TASK BRIEF:
Nothing in the listing may be skipped; repeat it all exactly.
:: INPUT MATERIAL ::
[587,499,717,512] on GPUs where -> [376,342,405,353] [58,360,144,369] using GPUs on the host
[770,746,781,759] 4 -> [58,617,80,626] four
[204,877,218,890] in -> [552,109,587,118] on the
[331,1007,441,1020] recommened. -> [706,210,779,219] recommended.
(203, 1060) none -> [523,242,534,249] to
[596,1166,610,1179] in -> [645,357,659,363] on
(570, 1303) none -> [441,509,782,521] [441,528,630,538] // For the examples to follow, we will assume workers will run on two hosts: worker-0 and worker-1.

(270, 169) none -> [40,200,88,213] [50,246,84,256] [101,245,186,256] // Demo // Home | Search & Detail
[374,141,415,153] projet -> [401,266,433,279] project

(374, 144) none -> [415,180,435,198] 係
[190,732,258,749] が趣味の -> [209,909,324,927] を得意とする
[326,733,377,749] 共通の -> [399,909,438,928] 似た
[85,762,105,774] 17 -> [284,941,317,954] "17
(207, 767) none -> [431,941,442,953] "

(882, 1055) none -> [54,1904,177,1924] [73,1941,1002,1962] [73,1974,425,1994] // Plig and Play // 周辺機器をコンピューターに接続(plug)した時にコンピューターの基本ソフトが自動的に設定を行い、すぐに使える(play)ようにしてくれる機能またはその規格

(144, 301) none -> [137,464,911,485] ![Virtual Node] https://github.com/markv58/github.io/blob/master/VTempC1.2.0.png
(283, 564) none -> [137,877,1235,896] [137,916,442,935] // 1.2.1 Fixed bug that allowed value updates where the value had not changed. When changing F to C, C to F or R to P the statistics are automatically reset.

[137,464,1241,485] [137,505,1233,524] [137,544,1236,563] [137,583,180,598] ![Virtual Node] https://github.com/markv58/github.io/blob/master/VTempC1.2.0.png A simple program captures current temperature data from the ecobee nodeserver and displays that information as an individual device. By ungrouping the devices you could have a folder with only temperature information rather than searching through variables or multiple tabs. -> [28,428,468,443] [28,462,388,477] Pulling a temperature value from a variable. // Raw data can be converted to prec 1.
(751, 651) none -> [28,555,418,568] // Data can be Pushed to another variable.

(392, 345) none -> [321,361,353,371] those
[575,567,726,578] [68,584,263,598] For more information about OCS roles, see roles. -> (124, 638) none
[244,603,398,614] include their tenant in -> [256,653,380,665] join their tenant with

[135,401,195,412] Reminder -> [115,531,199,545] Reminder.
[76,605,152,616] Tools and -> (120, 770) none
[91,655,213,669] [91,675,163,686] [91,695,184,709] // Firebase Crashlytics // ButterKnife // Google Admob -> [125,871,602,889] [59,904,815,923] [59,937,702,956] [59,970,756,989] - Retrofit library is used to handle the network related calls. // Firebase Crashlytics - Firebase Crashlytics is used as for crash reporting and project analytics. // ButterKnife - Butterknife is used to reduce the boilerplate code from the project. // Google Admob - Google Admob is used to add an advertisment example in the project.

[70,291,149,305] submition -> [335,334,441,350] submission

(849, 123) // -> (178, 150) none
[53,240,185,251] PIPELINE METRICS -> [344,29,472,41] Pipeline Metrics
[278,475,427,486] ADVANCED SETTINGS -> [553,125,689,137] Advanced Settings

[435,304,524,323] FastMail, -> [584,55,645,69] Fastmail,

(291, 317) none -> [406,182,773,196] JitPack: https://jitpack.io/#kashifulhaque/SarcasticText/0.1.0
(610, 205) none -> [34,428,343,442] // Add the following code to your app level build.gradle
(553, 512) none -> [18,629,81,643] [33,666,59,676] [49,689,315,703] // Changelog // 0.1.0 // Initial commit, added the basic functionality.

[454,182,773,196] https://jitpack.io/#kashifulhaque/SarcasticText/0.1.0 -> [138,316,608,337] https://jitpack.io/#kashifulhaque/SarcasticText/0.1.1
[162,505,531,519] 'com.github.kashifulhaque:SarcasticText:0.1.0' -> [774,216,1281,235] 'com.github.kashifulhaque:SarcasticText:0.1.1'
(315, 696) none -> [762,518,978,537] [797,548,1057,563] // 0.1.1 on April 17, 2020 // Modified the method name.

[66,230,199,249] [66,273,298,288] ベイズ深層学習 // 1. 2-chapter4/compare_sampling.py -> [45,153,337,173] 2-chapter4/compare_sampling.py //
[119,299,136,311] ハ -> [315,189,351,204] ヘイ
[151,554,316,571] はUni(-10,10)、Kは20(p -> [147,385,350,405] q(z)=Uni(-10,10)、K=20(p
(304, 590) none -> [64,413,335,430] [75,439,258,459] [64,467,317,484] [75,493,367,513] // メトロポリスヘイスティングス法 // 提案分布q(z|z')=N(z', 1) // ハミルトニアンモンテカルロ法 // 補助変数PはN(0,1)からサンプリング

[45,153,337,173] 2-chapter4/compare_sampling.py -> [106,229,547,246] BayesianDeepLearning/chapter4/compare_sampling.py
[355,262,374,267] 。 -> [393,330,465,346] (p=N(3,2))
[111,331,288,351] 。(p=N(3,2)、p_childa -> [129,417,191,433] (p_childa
:::
THE ANSWER:
[587,499,717,512] on GPUs where -> [376,342,405,353] [58,360,144,369] using GPUs on the host
[770,746,781,759] 4 -> [58,617,80,626] four
[204,877,218,890] in -> [552,109,587,118] on the
[331,1007,441,1020] recommened. -> [706,210,779,219] recommended.
(203, 1060) none -> [523,242,534,249] to
[596,1166,610,1179] in -> [645,357,659,363] on
(570, 1303) none -> [441,509,782,521] [441,528,630,538] // For the examples to follow, we will assume workers will run on two hosts: worker-0 and worker-1.

(270, 169) none -> [40,200,88,213] [50,246,84,256] [101,245,186,256] // Demo // Home | Search & Detail
[374,141,415,153] projet -> [401,266,433,279] project

(374, 144) none -> [415,180,435,198] 係
[190,732,258,749] が趣味の -> [209,909,324,927] を得意とする
[326,733,377,749] 共通の -> [399,909,438,928] 似た
[85,762,105,774] 17 -> [284,941,317,954] "17
(207, 767) none -> [431,941,442,953] "

(882, 1055) none -> [54,1904,177,1924] [73,1941,1002,1962] [73,1974,425,1994] // Plig and Play // 周辺機器をコンピューターに接続(plug)した時にコンピューターの基本ソフトが自動的に設定を行い、すぐに使える(play)ようにしてくれる機能またはその規格

(144, 301) none -> [137,464,911,485] ![Virtual Node] https://github.com/markv58/github.io/blob/master/VTempC1.2.0.png
(283, 564) none -> [137,877,1235,896] [137,916,442,935] // 1.2.1 Fixed bug that allowed value updates where the value had not changed. When changing F to C, C to F or R to P the statistics are automatically reset.

[137,464,1241,485] [137,505,1233,524] [137,544,1236,563] [137,583,180,598] ![Virtual Node] https://github.com/markv58/github.io/blob/master/VTempC1.2.0.png A simple program captures current temperature data from the ecobee nodeserver and displays that information as an individual device. By ungrouping the devices you could have a folder with only temperature information rather than searching through variables or multiple tabs. -> [28,428,468,443] [28,462,388,477] Pulling a temperature value from a variable. // Raw data can be converted to prec 1.
(751, 651) none -> [28,555,418,568] // Data can be Pushed to another variable.

(392, 345) none -> [321,361,353,371] those
[575,567,726,578] [68,584,263,598] For more information about OCS roles, see roles. -> (124, 638) none
[244,603,398,614] include their tenant in -> [256,653,380,665] join their tenant with

[135,401,195,412] Reminder -> [115,531,199,545] Reminder.
[76,605,152,616] Tools and -> (120, 770) none
[91,655,213,669] [91,675,163,686] [91,695,184,709] // Firebase Crashlytics // ButterKnife // Google Admob -> [125,871,602,889] [59,904,815,923] [59,937,702,956] [59,970,756,989] - Retrofit library is used to handle the network related calls. // Firebase Crashlytics - Firebase Crashlytics is used as for crash reporting and project analytics. // ButterKnife - Butterknife is used to reduce the boilerplate code from the project. // Google Admob - Google Admob is used to add an advertisment example in the project.

[70,291,149,305] submition -> [335,334,441,350] submission

(849, 123) // -> (178, 150) none
[53,240,185,251] PIPELINE METRICS -> [344,29,472,41] Pipeline Metrics
[278,475,427,486] ADVANCED SETTINGS -> [553,125,689,137] Advanced Settings

[435,304,524,323] FastMail, -> [584,55,645,69] Fastmail,

(291, 317) none -> [406,182,773,196] JitPack: https://jitpack.io/#kashifulhaque/SarcasticText/0.1.0
(610, 205) none -> [34,428,343,442] // Add the following code to your app level build.gradle
(553, 512) none -> [18,629,81,643] [33,666,59,676] [49,689,315,703] // Changelog // 0.1.0 // Initial commit, added the basic functionality.

[454,182,773,196] https://jitpack.io/#kashifulhaque/SarcasticText/0.1.0 -> [138,316,608,337] https://jitpack.io/#kashifulhaque/SarcasticText/0.1.1
[162,505,531,519] 'com.github.kashifulhaque:SarcasticText:0.1.0' -> [774,216,1281,235] 'com.github.kashifulhaque:SarcasticText:0.1.1'
(315, 696) none -> [762,518,978,537] [797,548,1057,563] // 0.1.1 on April 17, 2020 // Modified the method name.

[66,230,199,249] [66,273,298,288] ベイズ深層学習 // 1. 2-chapter4/compare_sampling.py -> [45,153,337,173] 2-chapter4/compare_sampling.py //
[119,299,136,311] ハ -> [315,189,351,204] ヘイ
[151,554,316,571] はUni(-10,10)、Kは20(p -> [147,385,350,405] q(z)=Uni(-10,10)、K=20(p
(304, 590) none -> [64,413,335,430] [75,439,258,459] [64,467,317,484] [75,493,367,513] // メトロポリスヘイスティングス法 // 提案分布q(z|z')=N(z', 1) // ハミルトニアンモンテカルロ法 // 補助変数PはN(0,1)からサンプリング

[45,153,337,173] 2-chapter4/compare_sampling.py -> [106,229,547,246] BayesianDeepLearning/chapter4/compare_sampling.py
[355,262,374,267] 。 -> [393,330,465,346] (p=N(3,2))
[111,331,288,351] 。(p=N(3,2)、p_childa -> [129,417,191,433] (p_childa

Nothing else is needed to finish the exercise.